YOUR GOAL: Scan the records that follow, and whenever a line has the word "background", copy it.

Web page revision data
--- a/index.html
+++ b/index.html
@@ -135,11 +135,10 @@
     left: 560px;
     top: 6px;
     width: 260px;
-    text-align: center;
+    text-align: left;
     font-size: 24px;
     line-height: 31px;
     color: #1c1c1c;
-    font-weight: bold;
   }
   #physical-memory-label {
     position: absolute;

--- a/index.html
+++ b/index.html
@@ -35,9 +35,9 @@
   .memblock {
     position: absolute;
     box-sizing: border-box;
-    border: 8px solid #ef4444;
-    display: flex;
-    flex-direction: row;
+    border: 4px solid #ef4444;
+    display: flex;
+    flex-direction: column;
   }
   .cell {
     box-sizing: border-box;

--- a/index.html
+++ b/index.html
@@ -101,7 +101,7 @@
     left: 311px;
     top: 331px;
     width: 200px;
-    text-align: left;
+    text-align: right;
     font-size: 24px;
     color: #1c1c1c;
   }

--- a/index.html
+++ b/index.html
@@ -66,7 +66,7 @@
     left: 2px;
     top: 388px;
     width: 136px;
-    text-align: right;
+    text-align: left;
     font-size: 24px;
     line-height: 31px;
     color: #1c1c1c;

* * *

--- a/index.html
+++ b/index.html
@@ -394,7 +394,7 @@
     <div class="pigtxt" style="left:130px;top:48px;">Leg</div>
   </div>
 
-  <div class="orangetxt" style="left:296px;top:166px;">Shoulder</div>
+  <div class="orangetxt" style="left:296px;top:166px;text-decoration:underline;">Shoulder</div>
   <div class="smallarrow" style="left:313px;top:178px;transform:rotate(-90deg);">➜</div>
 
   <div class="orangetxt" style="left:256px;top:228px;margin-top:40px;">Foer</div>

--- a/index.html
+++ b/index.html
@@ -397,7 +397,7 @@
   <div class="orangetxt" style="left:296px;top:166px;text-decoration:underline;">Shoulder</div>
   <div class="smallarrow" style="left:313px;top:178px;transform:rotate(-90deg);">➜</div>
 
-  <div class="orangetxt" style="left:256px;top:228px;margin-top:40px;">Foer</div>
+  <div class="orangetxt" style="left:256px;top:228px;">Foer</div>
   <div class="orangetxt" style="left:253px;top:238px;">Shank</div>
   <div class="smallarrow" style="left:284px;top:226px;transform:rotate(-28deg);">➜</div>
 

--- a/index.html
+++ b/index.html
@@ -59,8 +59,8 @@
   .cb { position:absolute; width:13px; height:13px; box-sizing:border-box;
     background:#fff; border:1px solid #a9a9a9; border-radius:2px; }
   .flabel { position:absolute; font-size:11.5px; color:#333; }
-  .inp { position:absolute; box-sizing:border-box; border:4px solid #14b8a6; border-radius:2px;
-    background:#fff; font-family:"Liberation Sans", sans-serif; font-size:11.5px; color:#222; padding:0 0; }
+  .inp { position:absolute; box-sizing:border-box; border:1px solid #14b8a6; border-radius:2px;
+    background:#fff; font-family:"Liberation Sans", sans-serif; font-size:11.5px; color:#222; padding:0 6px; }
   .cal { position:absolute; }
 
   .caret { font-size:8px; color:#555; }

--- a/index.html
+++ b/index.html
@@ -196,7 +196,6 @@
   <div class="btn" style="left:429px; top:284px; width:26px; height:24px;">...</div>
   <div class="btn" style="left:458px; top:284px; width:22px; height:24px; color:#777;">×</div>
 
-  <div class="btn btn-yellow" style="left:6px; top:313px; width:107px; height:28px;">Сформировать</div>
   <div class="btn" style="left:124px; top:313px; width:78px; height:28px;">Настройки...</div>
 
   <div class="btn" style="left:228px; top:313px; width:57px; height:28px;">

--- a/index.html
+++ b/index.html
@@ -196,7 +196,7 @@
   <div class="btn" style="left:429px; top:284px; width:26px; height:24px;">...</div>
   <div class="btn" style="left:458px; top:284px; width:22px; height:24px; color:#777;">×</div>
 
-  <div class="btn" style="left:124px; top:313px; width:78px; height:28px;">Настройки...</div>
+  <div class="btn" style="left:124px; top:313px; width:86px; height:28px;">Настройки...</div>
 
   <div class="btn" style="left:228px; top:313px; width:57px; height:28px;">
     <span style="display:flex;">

==

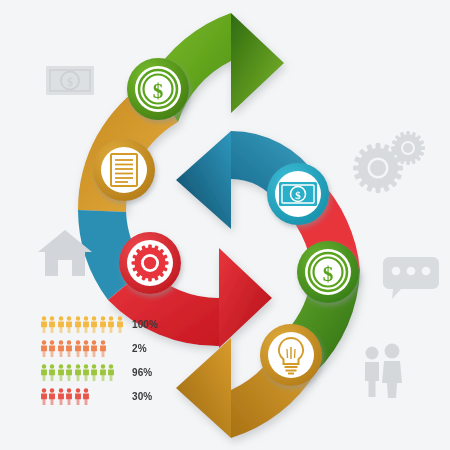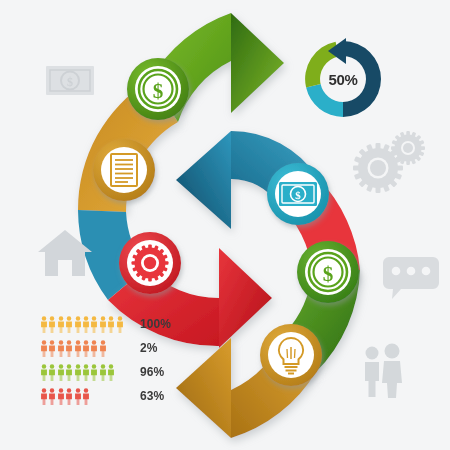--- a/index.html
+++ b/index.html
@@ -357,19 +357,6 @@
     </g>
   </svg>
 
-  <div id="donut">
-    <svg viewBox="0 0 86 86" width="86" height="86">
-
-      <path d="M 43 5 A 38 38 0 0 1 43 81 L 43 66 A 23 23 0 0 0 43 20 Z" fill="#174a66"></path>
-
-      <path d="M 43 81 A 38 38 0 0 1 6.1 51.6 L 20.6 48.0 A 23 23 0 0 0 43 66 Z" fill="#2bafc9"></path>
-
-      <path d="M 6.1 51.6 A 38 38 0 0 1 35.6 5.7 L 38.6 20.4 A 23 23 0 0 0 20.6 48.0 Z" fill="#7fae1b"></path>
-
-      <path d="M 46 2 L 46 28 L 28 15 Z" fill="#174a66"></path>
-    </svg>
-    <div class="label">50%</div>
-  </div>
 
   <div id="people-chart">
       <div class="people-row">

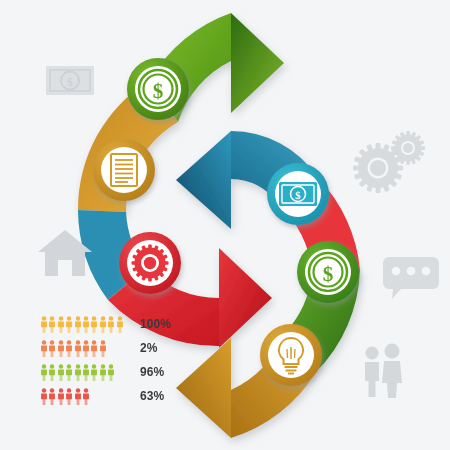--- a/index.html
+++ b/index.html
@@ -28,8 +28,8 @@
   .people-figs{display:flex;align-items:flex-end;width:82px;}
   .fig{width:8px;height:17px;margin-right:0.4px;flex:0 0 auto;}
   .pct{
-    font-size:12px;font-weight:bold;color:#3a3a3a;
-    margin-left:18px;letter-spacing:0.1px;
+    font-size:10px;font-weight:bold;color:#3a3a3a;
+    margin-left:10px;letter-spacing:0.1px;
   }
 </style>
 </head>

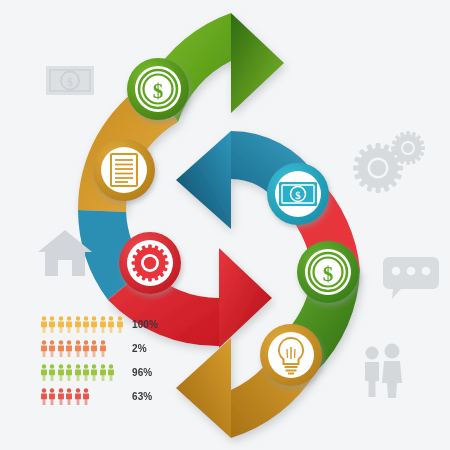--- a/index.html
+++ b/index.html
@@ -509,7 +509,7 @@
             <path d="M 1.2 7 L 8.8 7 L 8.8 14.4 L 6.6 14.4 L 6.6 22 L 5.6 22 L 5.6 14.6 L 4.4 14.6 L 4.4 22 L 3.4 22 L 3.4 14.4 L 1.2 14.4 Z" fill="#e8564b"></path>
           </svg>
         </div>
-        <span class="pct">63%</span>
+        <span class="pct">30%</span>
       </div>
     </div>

RESULT OF THIS EXERCISE:
     background:#fff; border:1px solid #a9a9a9; border-radius:2px; }
-    background:#fff; font-family:"Liberation Sans", sans-serif; font-size:11.5px; color:#222; padding:0 0; }
+    background:#fff; font-family:"Liberation Sans", sans-serif; font-size:11.5px; color:#222; padding:0 6px; }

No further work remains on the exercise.